Saibal Chatterjee of NDTV rated the film 3 out of 5 stars and wrote, "Director Anurag Kashyap gets much of it right even when the going isn't entirely smooth." Deepa Gahlot of Scroll.in rated the film 3 out of 5 stars and wrote, "Dobaaraa has a brisk pace, enough to guard against nit-picking. Kashyap’s version is actually more interesting and emotionally engaging than Mirage."
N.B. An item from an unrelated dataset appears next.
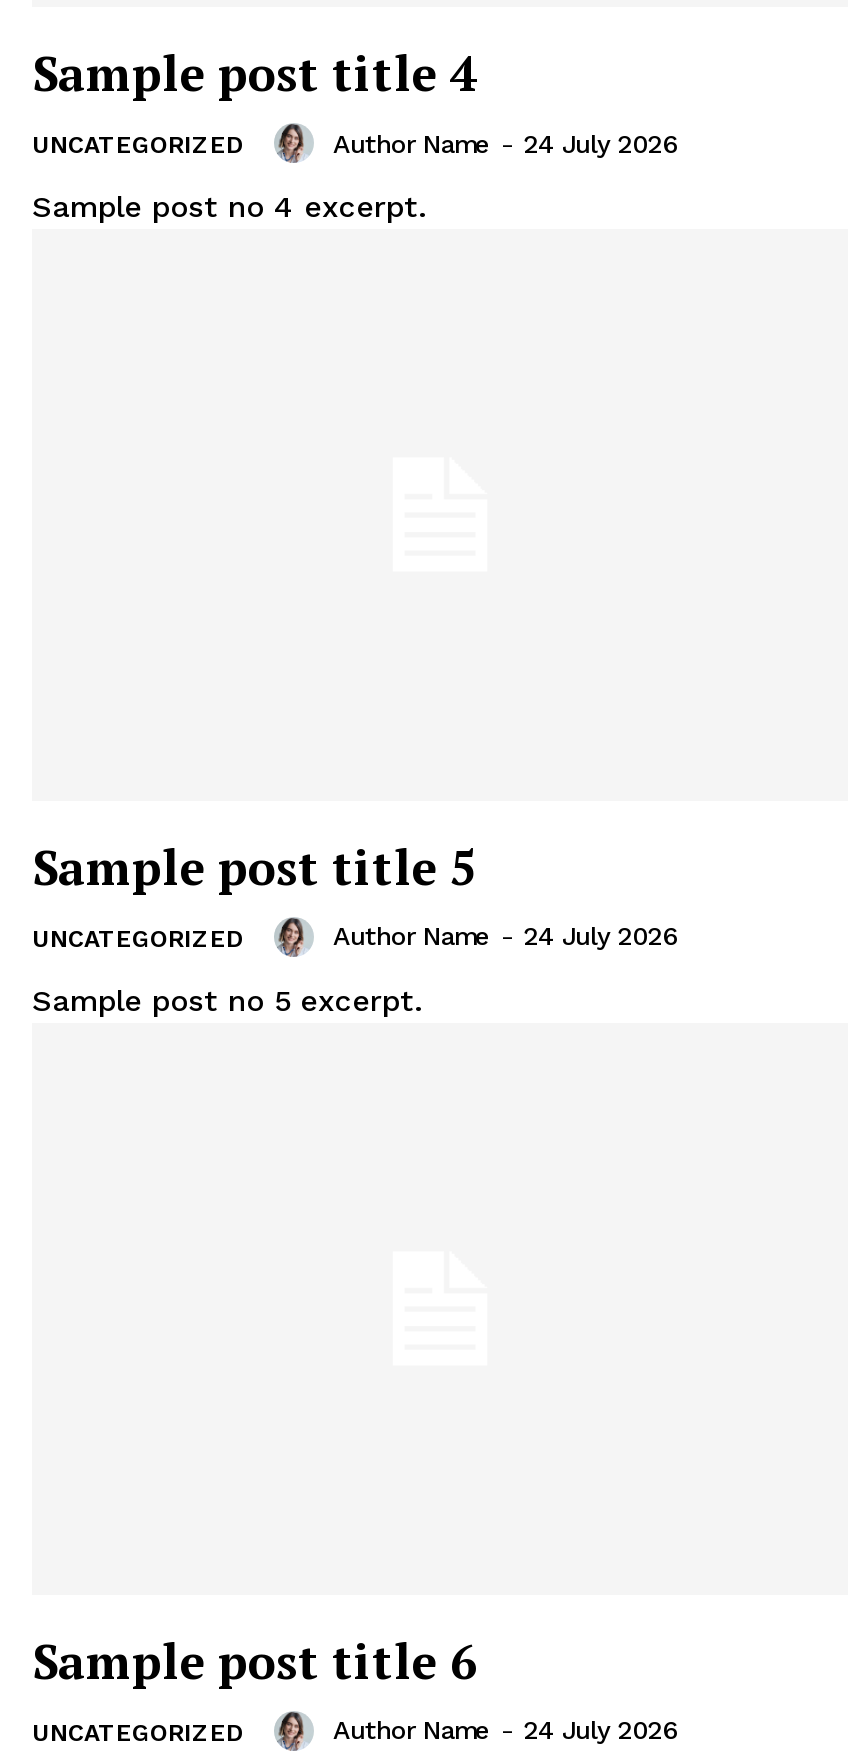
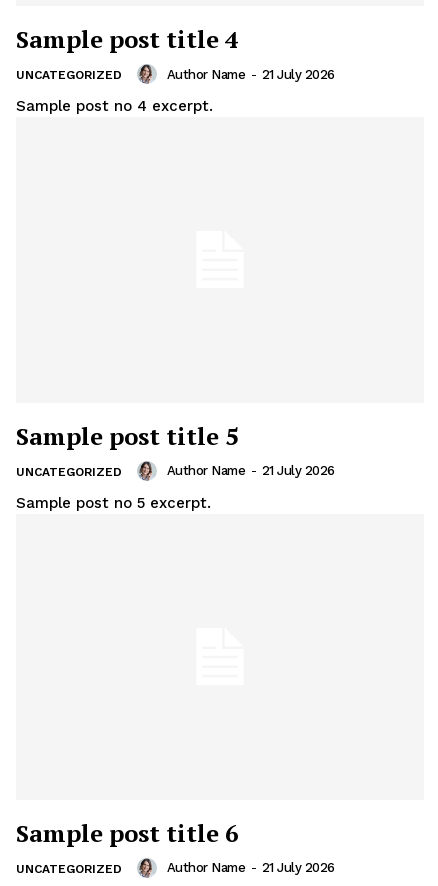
[333,128,677,158] Author Name - 24 July 2026 -> [166,67,334,82] Author Name - 21 July 2026
[333,922,677,952] Author Name - 24 July 2026 -> [166,463,334,478] Author Name - 21 July 2026
[333,1715,677,1745] Author Name - 24 July 2026 -> [166,860,334,875] Author Name - 21 July 2026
Anna M. M. Vetticad of Firstpost rated the firm 2.5 out of 5 stars and wrote, "Dobaaraa is moderately thrilling and in parts genuinely frightening, but lacks the rootedness and heft that has come to be associated with Anurag-ness." A critic for Pinkvilla rated the film 2 out of 5 stars and wrote, "Dobaaraa lags behind on the chills and thrills that one expects of a time travel-based thriller and misses out on creating the edge-of-the-seat atmosphere." Shubhra Gupta of The Indian Express rated the film 1.5 out of 5 stars and wrote, "Dobaaraa comes off too choppy and muddled. It’s hard to keep track of the many things happening in the time zones the movie slips in and out of." Monika Rawal Kukreja of The Hindustan Times stated, "Dobaaraa has a lot that's unsaid and needs to be understood and that's where the complicated and complex plot works." Anuj Kumar of The Hindu stated, "While Taapsee is at the top of her game, Anurag skillfully executes a more perceptive draft of the original Spanish mystery drama."

=== Box office ===
On its opening day, the film collected only ₹0.72 crore at the domestic box office.

As of 26 August 2022, the film collected ₹4.72 crore at the domestic box office.